ME: All I asked was why you were stopping me. You're supposed to give me a reason aren't you?

PO: It wasn't racial profiling.

ME: I'm not saying it was. I was making banter because this is the second time in a week I've been stopped so am wondering what it is about me that keeps making policemen want to stop and search me.

PO: Are you suggesting we're raciall profiling you?

ME: No, I just want to know why I've been stopped.

PO: Right, you've been stopped under section 60 of the Criminal Justice Act. I don't have to tell you why. It's a random search.

ME: It doesn't feel random anymore.

PO: If you're suggesting that we are racially profiling you then let's talk about it. Let's have a debate. Now. Come on...

ME: Here's my bag.

He then pawed his way through my bag like it was his and I was his bitch and there I stood intimidated by his fierce aggressive stance and prickly demeanour. When it was over I demanded my receipt and he wrote it out begrudgingly scrawling his comments illegibly. I walked away feeling slightly more violated and pissed off with the state than I was a week ago, two weeks ago, three years ago, four decades ago.

Stop and search. Detect and abuse.

Stop and search diary entry #3: 7 october 2008

This is getting ridiculous. Stopped and searched again under anti-terror laws. What is it about me?

This time, I let the policeman rifle through my bag. He made jokes to ease the awkward atmosphere, commenting on my Spider-man beanie hat and the half eaten packet of hula hoops contained in the bag. He pretended to scan the back of the book I was reading, all to show me how amiable he was, and this was in fact random. Once he had written me my receipt ('Thank you, come again!') I asked if I could have a private word.

I asked him why I had been stopped and searched randomly three times in three weeks. He said, jokingly, that I must have that kind of face. 'What? Brown?' I quipped. He smiled with embarrassment and changed the subject, stressing that it was in fact random. I said that 3 times in 3 weeks considering the amount of people in London was certainly not random for one person. What was it about me? He said that he had to stop people with bags? 'So, I'm brown with a rucksack?' He changed the subject. I asked if carrying a record bag would reduce my chances of being stopped and searched. He told me the policy one more time and after a few more circular arguments that came back to the legal bottom line, I went on my way, my cheeks burning, my eyes tearing and feeling violated, profiled and definitely like an enemy of the state.

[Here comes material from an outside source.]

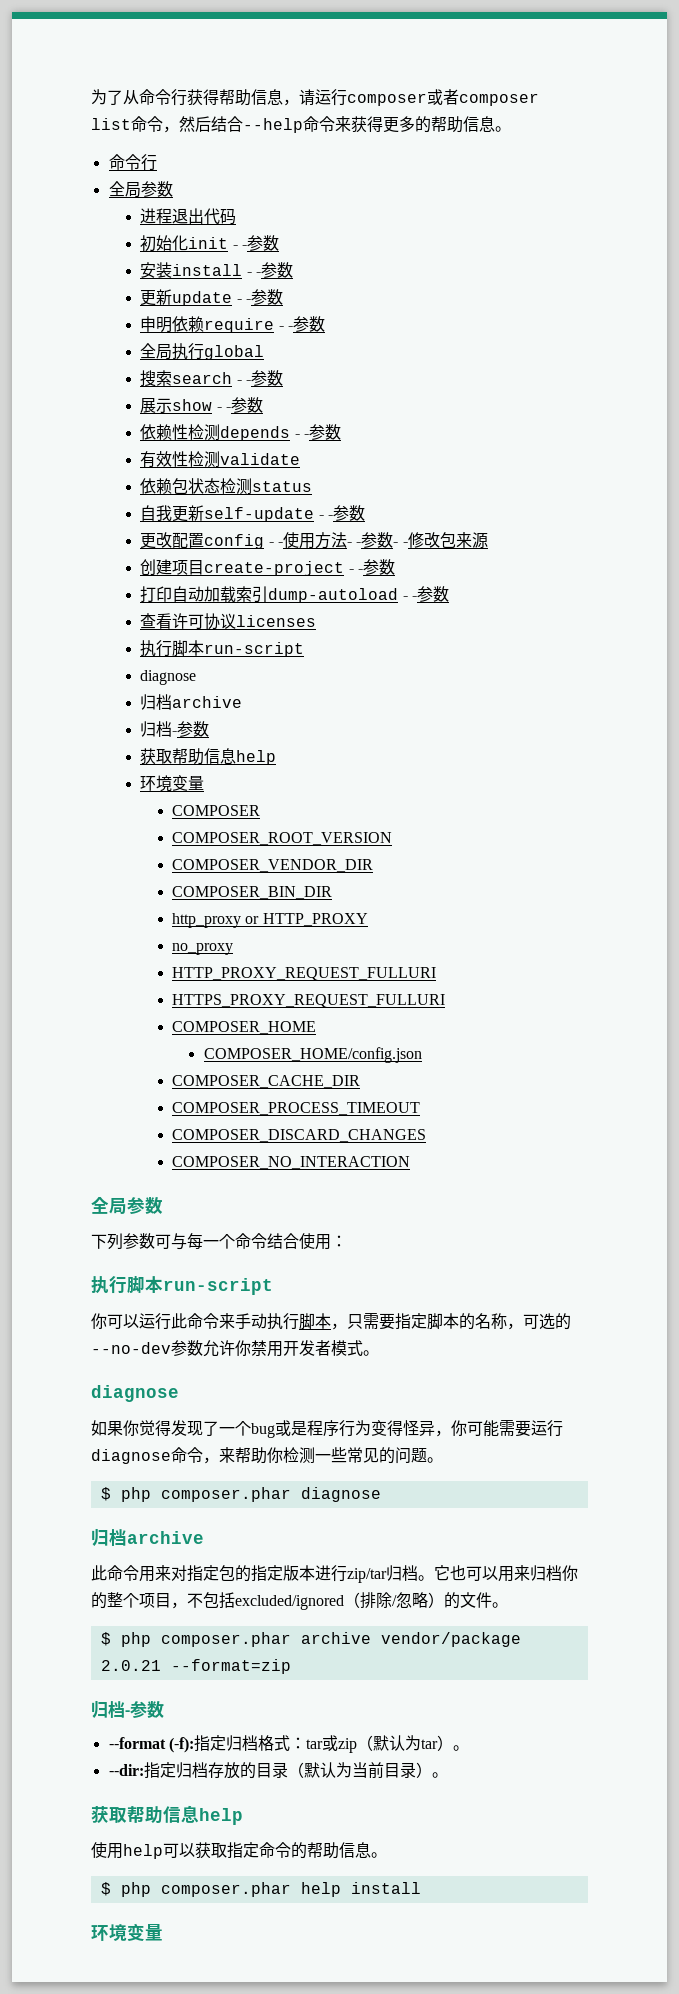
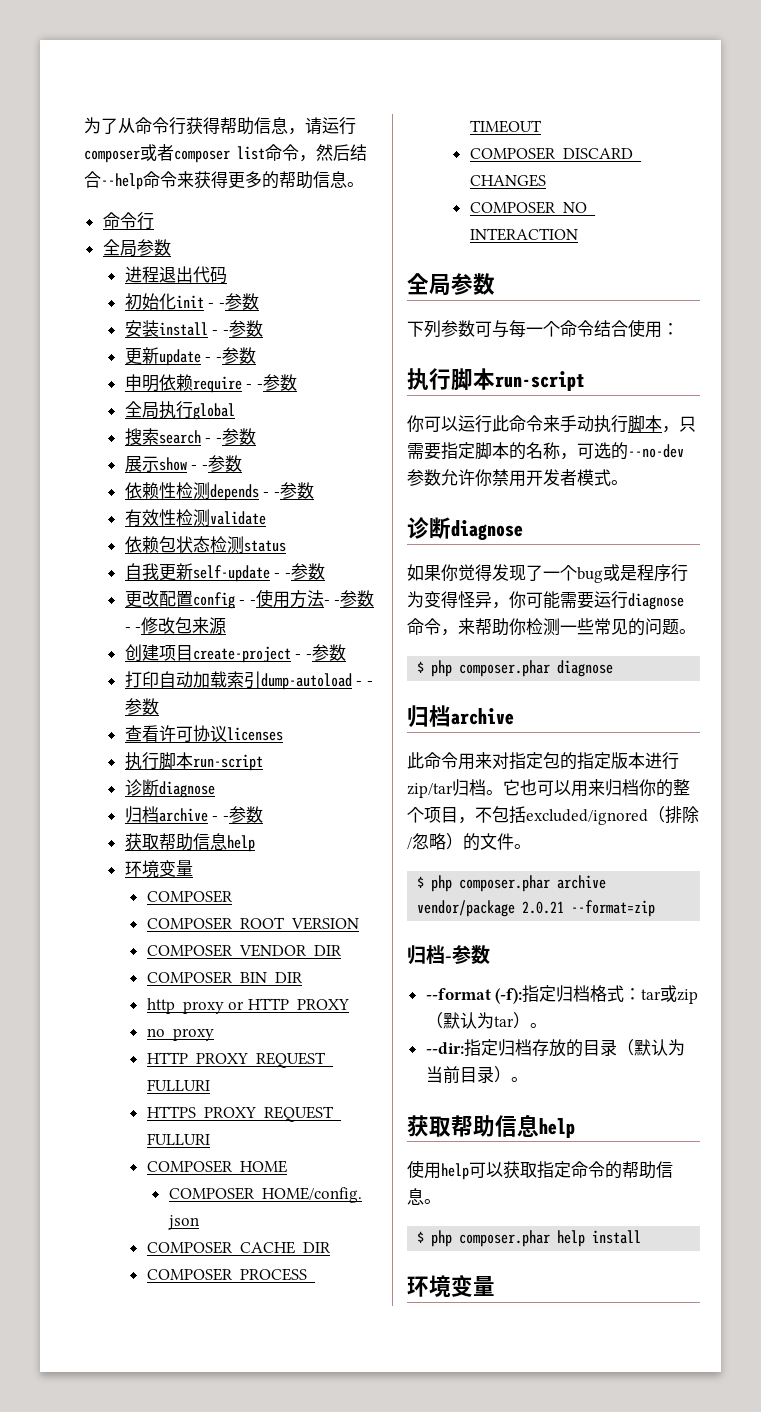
[140,670,197,685] [140,694,243,710] [140,721,173,737] diagnose // 归档archive // 归档 -> [124,779,215,798] [124,806,219,823] 诊断diagnose // 归档archive -
(379, 1353) none -> [407,517,451,539] 诊断

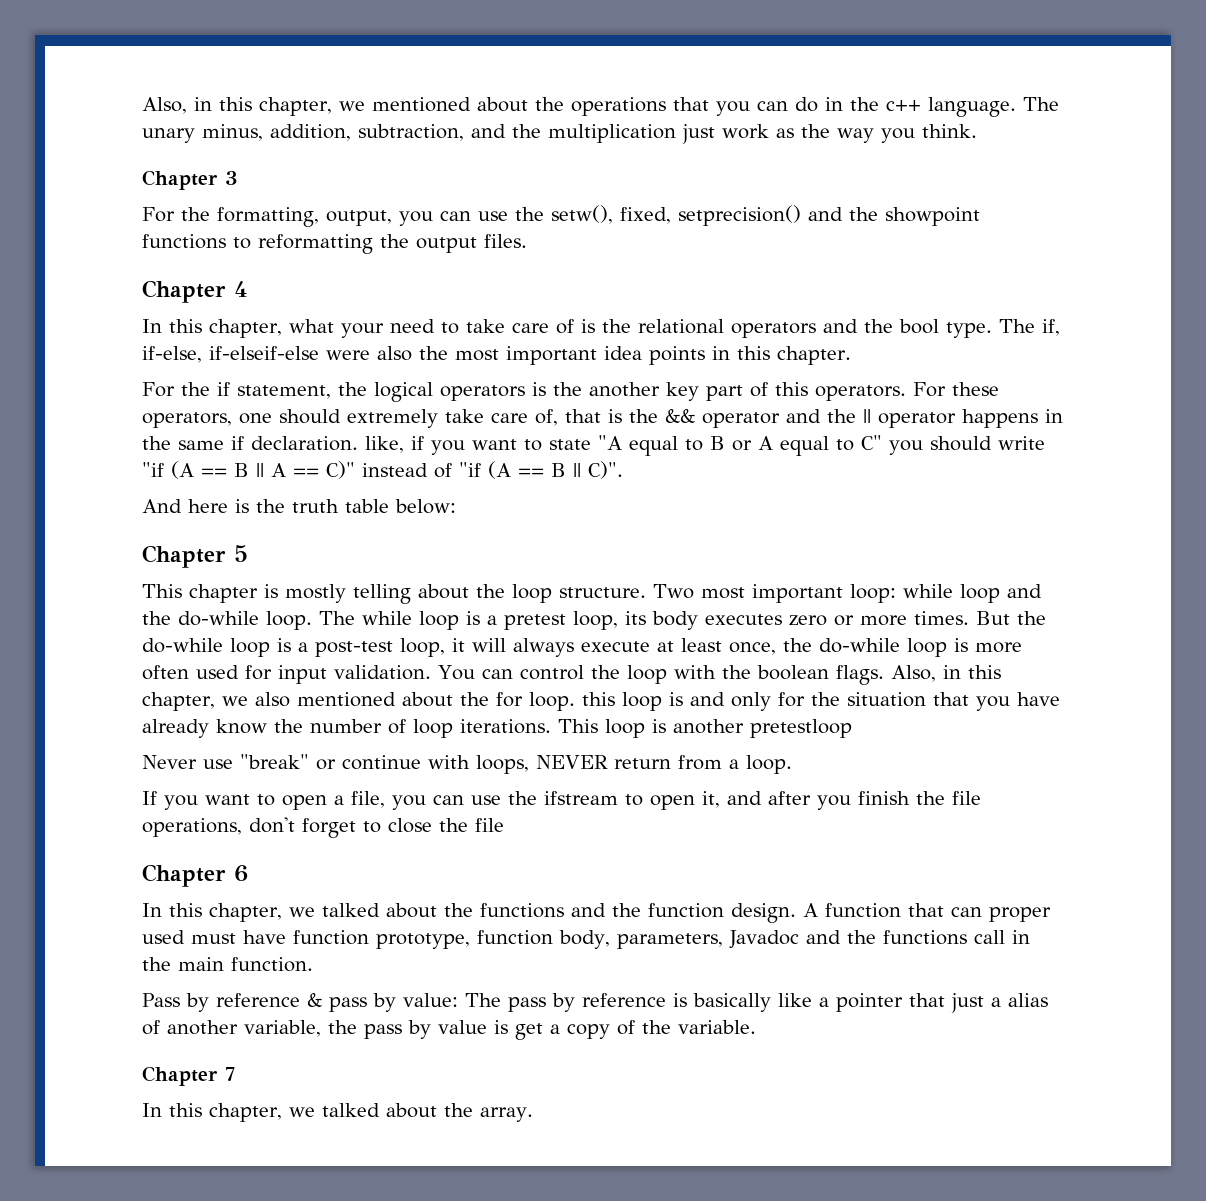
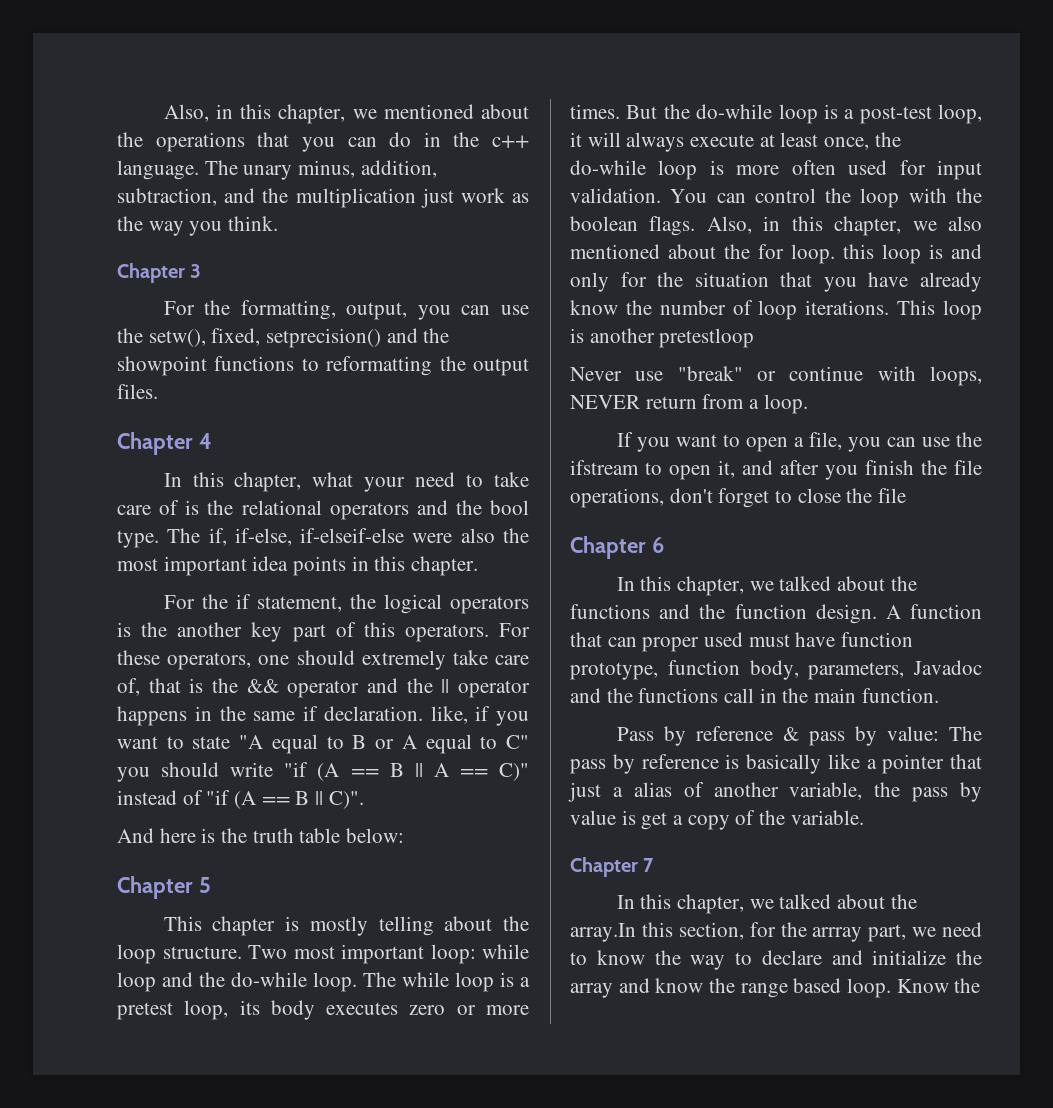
[479,1107,533,1122] array. -> [570,922,982,942] [570,950,982,970] [570,978,981,998] array.In this section, for the arrray part, we need to know the way to declare and initialize the array and know the range based loop. Know the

This is racial profiling. End of.

I don't need to say anymore really.

When I mentioned the incident to a friend, he replied succintly, 'that is a joke. you should write a story on it. frigging ridiculous. this is exactly what's going to happen with 42 day without trial, ID cards, makes me so angry we're sleepwalking into a police state (for ethnics) and nobody gives a flying fuck. sorry. rant over.'

Last night, Panorama investigated the continued prevalence of racism in our police forces and came to a depressing conclusion.